Microsoft ohne Bill Gates könnte klappen - muss es aber nicht
Bill Gates: Portrait eines Genies
Markus Henkel
Schon in der Schule war der Herr ein kleines Wunder. Er brillierte in der Schule natürlich in seinem Lieblingsfach Mathematik und wurde schon in jungen Jahren gefördert. So schaffte die Privatschule Lakeside School in Seattle, auf die er ging, einen Fernschreiber des Typs ASR-33 an und der junge Gates liebte es, darauf zu programmieren. Diese Fähigkeit verschaffte ihm oft die Freistellung vom Mathematikunterricht.
Inhalt
- Jung, neugierig und das erste Geld
- IBM: Ein Auftrag, der eine Erfolgsgeschichte beschreibt
- Microsoft: Noch konkurrenzlos
- Das erste Windows: Jahrgang 95
- Ein Monopolist ohne Bill
Jung, neugierig und das erste Geld
Ende der 1960er Jahre begann der schüchterne Wunderknabe aus Seattle sich für die noch neue und anscheinend schlafende Computertechnologie zu faszinieren. Gemeinsam mit seinem Freund und späteren Microsoft-Mitgründer Paul Allen entwickelt Gates im Alter von 14 Jahren sein erstes Produkt: Traf-o-Data, ein Softwareprogramm zur Zählung von Verkehrsströmen. Drei Jahre später verkauft Gates seiner Schule ein Buchhaltungsprogramm - für die Summe von 4.200 Dollar.
Eine Erfolgsstory: Microsoft Windows.
1973 schaffte Gates den Sprung an die Harvard-Universität. Er studierte dort Mathematik, verbrachte seine Zeit aber überwiegend im Computerraum. Im Dezember 1974 entwickelte er zusammen mit Allen innerhalb weniger Wochen einen BASIC-Interpreter für den neu auf den Markt kommenden Heimcomputer Altair 8800. Ein Einstieg in die Computerbranche war damit schon programmiert.
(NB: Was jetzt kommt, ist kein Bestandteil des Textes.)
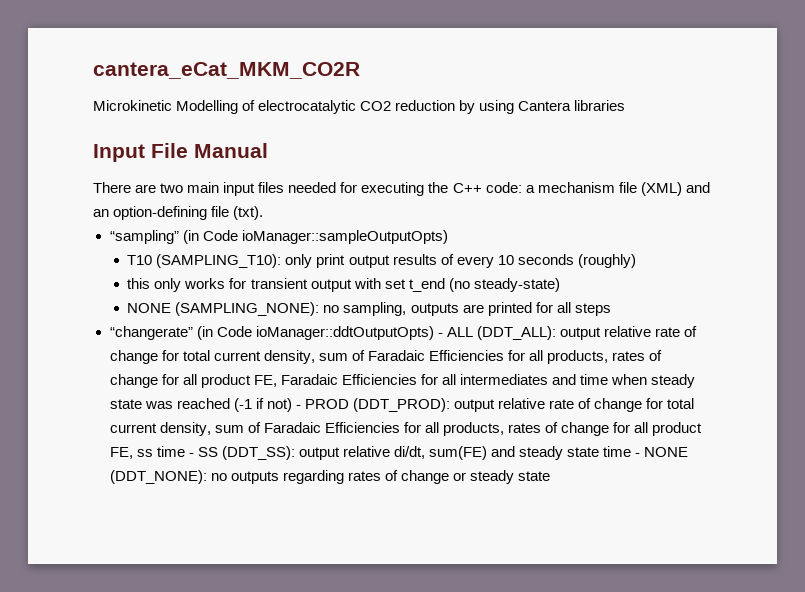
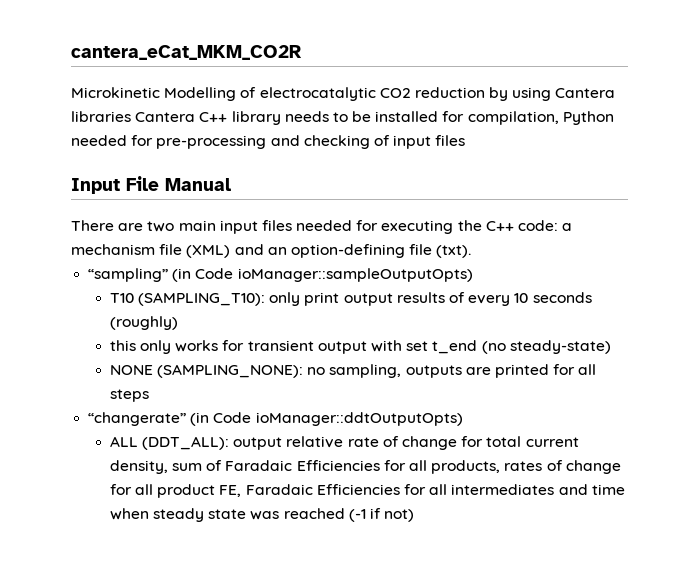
- Microkinetic Modelling of electrocatalytic CO2 reduction by using Cantera libraries
+ Microkinetic Modelling of electrocatalytic CO2 reduction by using Cantera libraries Cantera C++ library needs to be installed for compilation, Python needed for pre-processing and checking of input files
- “changerate” (in Code ioManager::ddtOutputOpts) - ALL (DDT_ALL): output relative rate of change for total current density, sum of Faradaic Efficiencies for all products, rates of change for all product FE, Faradaic Efficiencies for all intermediates and time when steady state was reached (-1 if not) - PROD (DDT_PROD): output relative rate of change for total current density, sum of Faradaic Efficiencies for all products, rates of change for all product FE, ss time - SS (DDT_SS): output relative di/dt, sum(FE) and steady state time - NONE (DDT_NONE): no outputs regarding rates of change or steady state
+ “changerate” (in Code ioManager::ddtOutputOpts)
+ ALL (DDT_ALL): output relative rate of change for total current density, sum of Faradaic Efficiencies for all products, rates of change for all product FE, Faradaic Efficiencies for all intermediates and time when steady state was reached (-1 if not)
IBM: Ein Auftrag, der eine Erfolgsgeschichte beschreibt
1975 war es dann soweit: Gates gründete gemeinsam mit Allen die Firma Microsoft. Schon fünf Jahre nach der Gründung kam die Chance, die den kometenhaften Aufstieg vom Garagenunternehmen zum Weltkonzern bedeutete. Durch Zufall erhielt Gates nämlich den Auftrag, für IBM ein PC-Betriebssystem zu liefern. Er willigte ein, ohne ein derartiges System überhaupt zu haben. Nicht einmal die Gedanken an ein solches System waren gesponnen. Gates musste also schnell an ein System gelangen, mit dem er den Vertrag erfüllen konnte. Aber woher nehmen und nicht stehlen?
Diese prekäre Situation löste Gates, wie es heute anscheinend schon zur allgemeinen Unternehmens-Philosophie gehört: Er kaufte kurzerhand die Rechte an einem System, in diesem Falle hieß es "Qdos" für 50.000 Dollar und verschaffte der in Geldnöten steckenden Firma Seattle Computers Products (SCP) damit wohl auch ein wenig Luft. Bill Gates lizenzierte es unter dem Namen seiner neuen Firma als "Microsoft Disk Operating System", kurz: MS DOS.
Microsoft: Noch konkurrenzlos
Der Erfolg des PCs und Operationssystems (OS) wird sein eigener. Der Coup war, das Betriebssystem zum System aller Computer zu machen, die in der Welt entwickelt wurden - welches zu damaligen Zeiten noch nicht viele waren. Dennoch kamen kurz nach Einführung große Gewinne, große Schlabberhosen und die übergroße Brille. Die Letzteren waren bis zu seinem Abgang ein Markenzeichen. Seine One-Man-Shows, bei denen er neue Produkte vorstellte, waren legendär und wurden von anderen Größen wie beispielsweise Apple-Boss Steve Jobs kopiert.
Doch bei dem Wettstreit um die Marktanteile der Betriebssysteme bleibt Apple, trotz ähnlicher Firmenpolitik, weit hinter dem heute geschimpften Monopolisten zurück. Noch immer laufen rund 90 Prozent aller PCs mit Microsoft-Betriebssystemen. Mit der wachsenden Macht von Microsoft wurde Bill Gates zunehmend auch zum Feindbild in der Computerbranche. Denn für viele ist er nicht der geniale Visionär, sondern rücksichtsloser Scharlatan, der die innovativen Ideen anderer nur kopiert und besser vermarktet hat.